** Assignment **
Set down, please, exactly the lines below that run from the line with "la réunion précédente;" to the line with "Tous les Membres", both lines included.

#### Records supplied ####

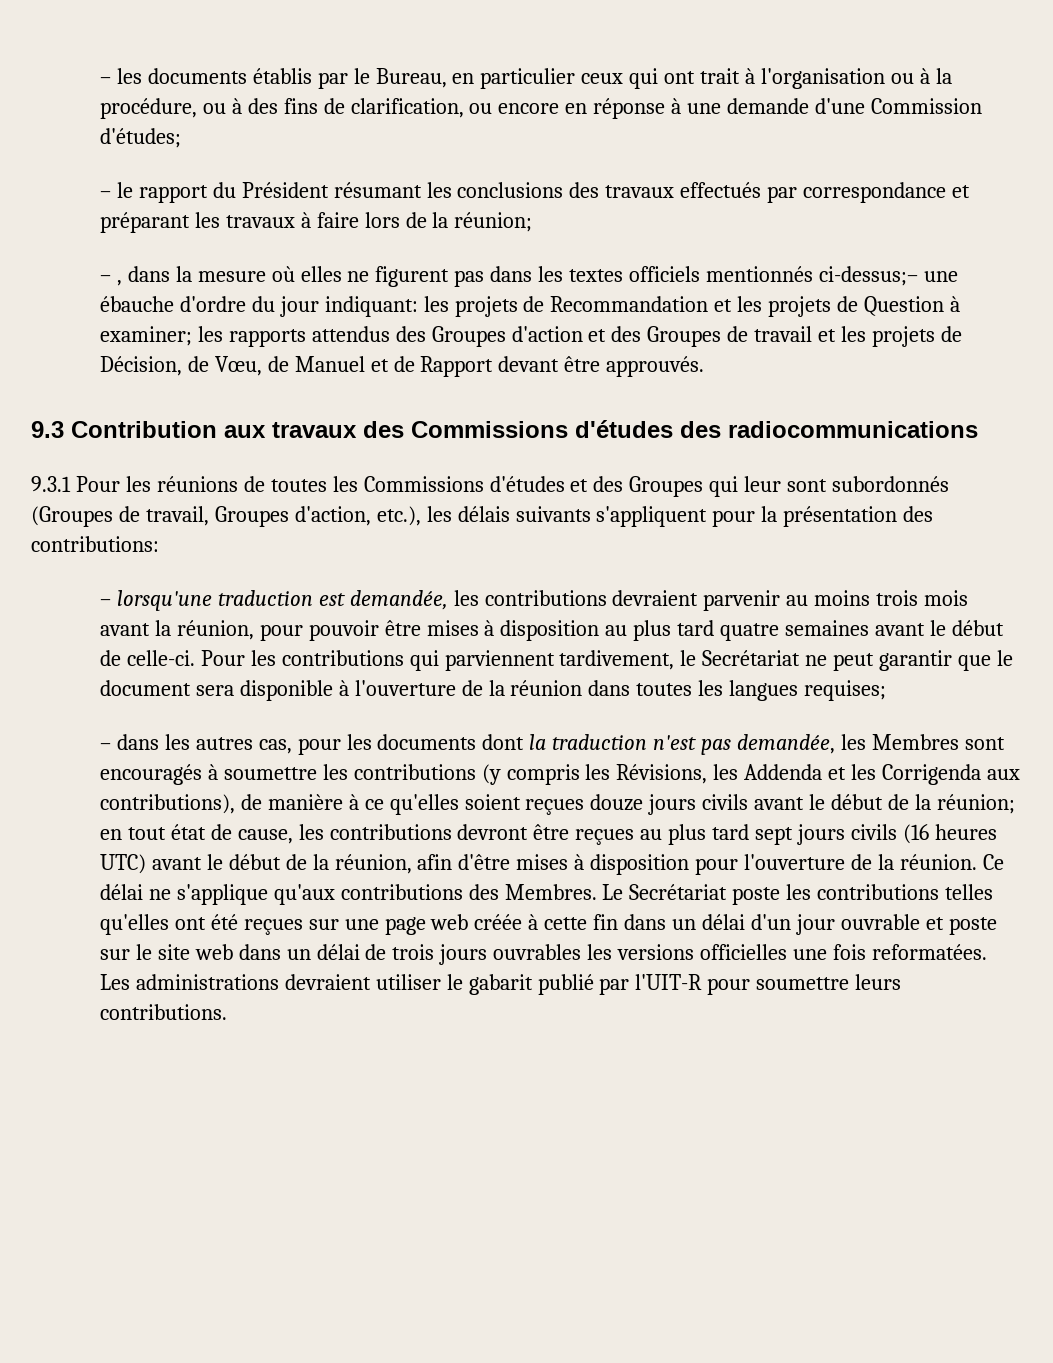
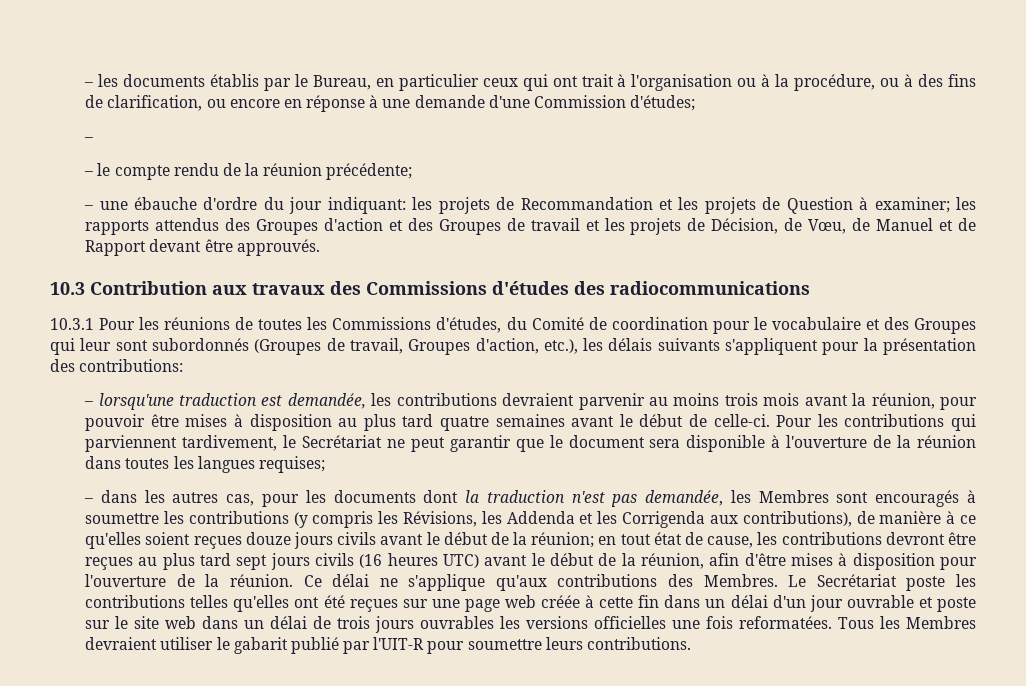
  – les documents établis par le Bureau, en particulier ceux qui ont trait à l'organisation ou à la procédure, ou à des fins de clarification, ou encore en réponse à une demande d'une Commission d'études;
- – le rapport du Président résumant les conclusions des travaux effectués par correspondance et préparant les travaux à faire lors de la réunion;
- – , dans la mesure où elles ne figurent pas dans les textes officiels mentionnés ci-dessus;– une ébauche d'ordre du jour indiquant:
+ –
+ – le compte rendu de la réunion précédente;
+ – une ébauche d'ordre du jour indiquant:
- 9.3 Contribution aux travaux des Commissions d'études des radiocommunications
+ 10.3 Contribution aux travaux des Commissions d'études des radiocommunications
- 9.3.1 Pour les réunions de toutes les Commissions d'études et des Groupes qui leur sont subordonnés (Groupes de travail, Groupes d'action, etc.), les délais suivants s'appliquent pour la présentation des contributions:
+ 10.3.1 Pour les réunions de toutes les Commissions d'études, du Comité de coordination pour le vocabulaire et des Groupes qui leur sont subordonnés (Groupes de travail, Groupes d'action, etc.), les délais suivants s'appliquent pour la présentation des contributions:
- Les administrations devraient utiliser le gabarit publié par l'UIT-R pour soumettre leurs contributions.
+ Tous les Membres devraient utiliser le gabarit publié par l'UIT-R pour soumettre leurs contributions.

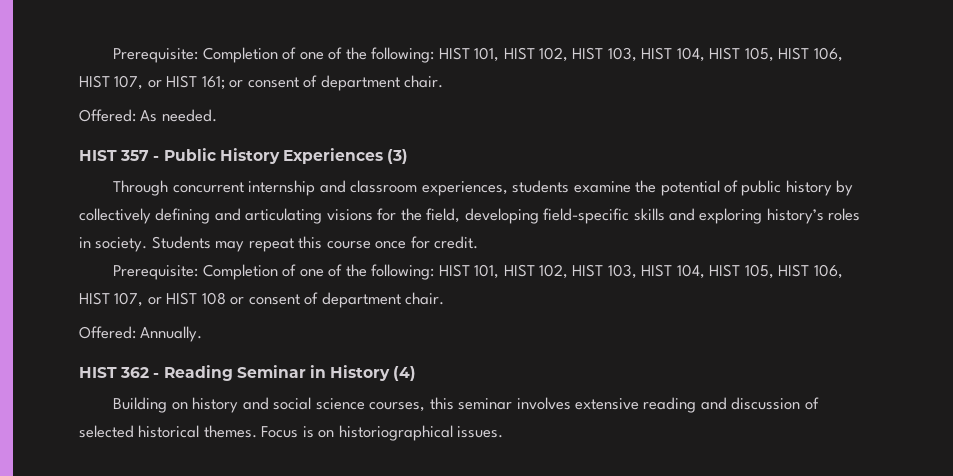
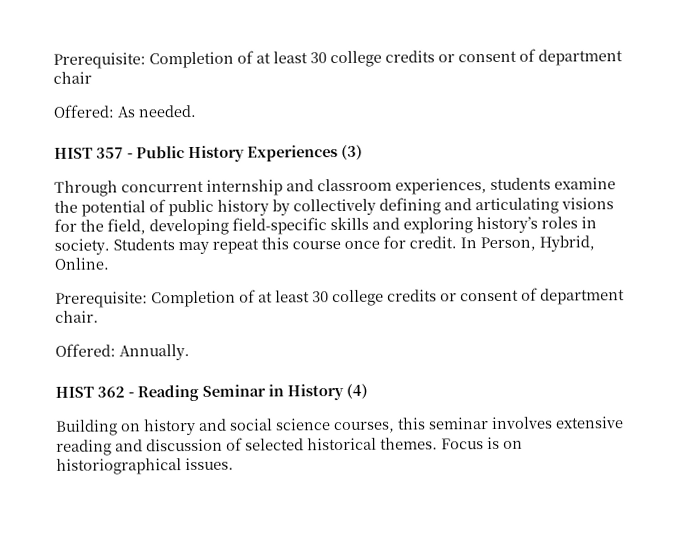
- Prerequisite: Completion of one of the following: HIST 101, HIST 102, HIST 103, HIST 104, HIST 105, HIST 106, HIST 107, or HIST 161; or consent of department chair.
+ Prerequisite: Completion of at least 30 college credits or consent of department chair
- Students may repeat this course once for credit.
- Prerequisite: Completion of one of the following: HIST 101, HIST 102, HIST 103, HIST 104, HIST 105, HIST 106, HIST 107, or HIST 108 or consent of department chair.
+ Students may repeat this course once for credit. In Person, Hybrid, Online.
+ Prerequisite: Completion of at least 30 college credits or consent of department chair.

####

** Written answer **
+ – le compte rendu de la réunion précédente;
+ – une ébauche d'ordre du jour indiquant:
- 9.3 Contribution aux travaux des Commissions d'études des radiocommunications
+ 10.3 Contribution aux travaux des Commissions d'études des radiocommunications
- 9.3.1 Pour les réunions de toutes les Commissions d'études et des Groupes qui leur sont subordonnés (Groupes de travail, Groupes d'action, etc.), les délais suivants s'appliquent pour la présentation des contributions:
+ 10.3.1 Pour les réunions de toutes les Commissions d'études, du Comité de coordination pour le vocabulaire et des Groupes qui leur sont subordonnés (Groupes de travail, Groupes d'action, etc.), les délais suivants s'appliquent pour la présentation des contributions:
- Les administrations devraient utiliser le gabarit publié par l'UIT-R pour soumettre leurs contributions.
+ Tous les Membres devraient utiliser le gabarit publié par l'UIT-R pour soumettre leurs contributions.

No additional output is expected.